In 2007 a woman underwent a kidney transplant at the University of Chicago Medical Center. She received the kidney from a man who had died in a car accident. Several other individuals received organs from that man as well.

Within about a year, the woman's body rejected the new kidney and she was put on dialysis to continue treatment for her medical condition. However, during the time that the donated organ was in her body, the woman contracted two devastating diseases: HIV and hepatitis C. She learned that her donor had been a homosexual man and she claimed that if she had known about his lifestyle she would have said no to his kidney. Other organ recipients of the same donor contracted those diseases as well.

The woman sued the hospital and the surgeon who performed her procedure for malpractice. Her surgeon, however, was released from the lawsuit and ultimately did not stand as a defendant in the matter. The woman lost her lawsuit at the trial level and appealed the decision to a higher court.
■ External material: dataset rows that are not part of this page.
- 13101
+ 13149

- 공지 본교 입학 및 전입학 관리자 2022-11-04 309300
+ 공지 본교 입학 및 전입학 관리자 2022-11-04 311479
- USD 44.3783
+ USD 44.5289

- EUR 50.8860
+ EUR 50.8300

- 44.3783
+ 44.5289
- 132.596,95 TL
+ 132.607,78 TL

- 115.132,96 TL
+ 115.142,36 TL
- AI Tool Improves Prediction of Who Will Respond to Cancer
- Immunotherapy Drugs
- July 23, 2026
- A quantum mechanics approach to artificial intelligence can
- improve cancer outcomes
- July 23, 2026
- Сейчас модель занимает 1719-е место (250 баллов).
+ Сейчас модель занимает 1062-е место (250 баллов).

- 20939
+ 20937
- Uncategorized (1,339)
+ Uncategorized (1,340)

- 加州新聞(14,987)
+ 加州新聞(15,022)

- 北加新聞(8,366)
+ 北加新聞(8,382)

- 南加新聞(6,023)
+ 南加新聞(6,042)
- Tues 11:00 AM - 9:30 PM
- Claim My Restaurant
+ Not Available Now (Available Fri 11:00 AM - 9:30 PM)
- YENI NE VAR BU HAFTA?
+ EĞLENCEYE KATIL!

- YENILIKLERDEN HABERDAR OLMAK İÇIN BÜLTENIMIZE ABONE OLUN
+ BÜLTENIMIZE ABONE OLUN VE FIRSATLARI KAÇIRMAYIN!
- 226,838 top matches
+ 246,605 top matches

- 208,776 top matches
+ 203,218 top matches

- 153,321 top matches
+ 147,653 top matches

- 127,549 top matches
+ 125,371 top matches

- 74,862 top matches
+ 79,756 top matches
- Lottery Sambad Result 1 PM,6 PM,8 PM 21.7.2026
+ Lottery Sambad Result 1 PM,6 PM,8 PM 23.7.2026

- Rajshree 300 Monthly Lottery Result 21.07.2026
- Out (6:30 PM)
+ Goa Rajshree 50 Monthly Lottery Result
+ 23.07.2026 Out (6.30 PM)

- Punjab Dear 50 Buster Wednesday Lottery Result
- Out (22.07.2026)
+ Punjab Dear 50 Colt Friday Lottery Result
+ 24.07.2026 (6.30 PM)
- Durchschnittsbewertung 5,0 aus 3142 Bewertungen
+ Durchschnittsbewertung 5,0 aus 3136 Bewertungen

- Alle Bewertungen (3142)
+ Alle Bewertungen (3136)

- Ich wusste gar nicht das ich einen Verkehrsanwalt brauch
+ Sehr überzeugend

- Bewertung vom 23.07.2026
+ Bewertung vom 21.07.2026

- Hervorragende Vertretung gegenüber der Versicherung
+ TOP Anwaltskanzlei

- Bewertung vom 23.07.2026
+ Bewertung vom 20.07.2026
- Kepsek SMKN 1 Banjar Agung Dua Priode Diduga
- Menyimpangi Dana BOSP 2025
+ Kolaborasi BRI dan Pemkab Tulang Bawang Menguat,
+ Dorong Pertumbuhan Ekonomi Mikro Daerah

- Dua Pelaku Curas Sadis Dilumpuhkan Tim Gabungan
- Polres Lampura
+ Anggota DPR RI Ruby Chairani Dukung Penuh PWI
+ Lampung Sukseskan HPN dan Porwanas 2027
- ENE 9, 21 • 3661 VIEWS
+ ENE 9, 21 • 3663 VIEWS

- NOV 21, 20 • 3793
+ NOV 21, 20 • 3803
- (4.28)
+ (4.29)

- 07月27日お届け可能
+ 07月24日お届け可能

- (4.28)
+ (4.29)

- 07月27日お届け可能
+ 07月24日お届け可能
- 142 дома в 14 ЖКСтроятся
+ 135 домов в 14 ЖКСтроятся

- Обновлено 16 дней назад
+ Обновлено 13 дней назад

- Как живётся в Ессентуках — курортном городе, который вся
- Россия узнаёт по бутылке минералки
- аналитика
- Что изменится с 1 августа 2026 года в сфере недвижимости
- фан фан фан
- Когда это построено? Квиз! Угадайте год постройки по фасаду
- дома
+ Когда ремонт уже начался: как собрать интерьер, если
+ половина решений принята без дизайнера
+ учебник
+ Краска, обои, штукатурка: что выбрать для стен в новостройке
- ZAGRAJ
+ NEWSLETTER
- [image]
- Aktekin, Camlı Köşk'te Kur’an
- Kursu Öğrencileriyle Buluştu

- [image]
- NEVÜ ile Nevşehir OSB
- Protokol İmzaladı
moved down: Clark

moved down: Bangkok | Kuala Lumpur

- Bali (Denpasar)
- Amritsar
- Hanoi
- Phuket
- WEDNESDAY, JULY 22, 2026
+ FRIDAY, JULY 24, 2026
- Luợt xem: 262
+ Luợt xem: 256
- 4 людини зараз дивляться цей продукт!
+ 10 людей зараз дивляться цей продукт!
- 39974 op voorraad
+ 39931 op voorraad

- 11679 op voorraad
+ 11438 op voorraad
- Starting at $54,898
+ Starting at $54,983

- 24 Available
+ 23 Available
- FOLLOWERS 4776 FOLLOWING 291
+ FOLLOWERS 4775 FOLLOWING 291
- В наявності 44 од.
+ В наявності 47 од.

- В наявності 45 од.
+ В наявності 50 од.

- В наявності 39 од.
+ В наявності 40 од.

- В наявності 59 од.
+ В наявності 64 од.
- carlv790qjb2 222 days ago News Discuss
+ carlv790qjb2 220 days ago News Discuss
On appeal the woman claimed that the hospital had offered an incorrect instruction to the jury. The instruction effectively stated that if the doctor who performed the surgery was not negligent then no hospital negligence could attach to the medical center. The court that heard the matter on appeal agreed with the woman and sent the matter back for retrial.

Mistakes made throughout the entirety of the woman's experience at the University of Chicago Medical Center may have contributed to her worsened condition. She was not informed of her donor's potentially questionable history and was subjected to an operation that left her with two dangerous diseases. Due to the ruling of the appeals court she will fortunately have another chance to tell her story and seek compensation for her extensive injuries.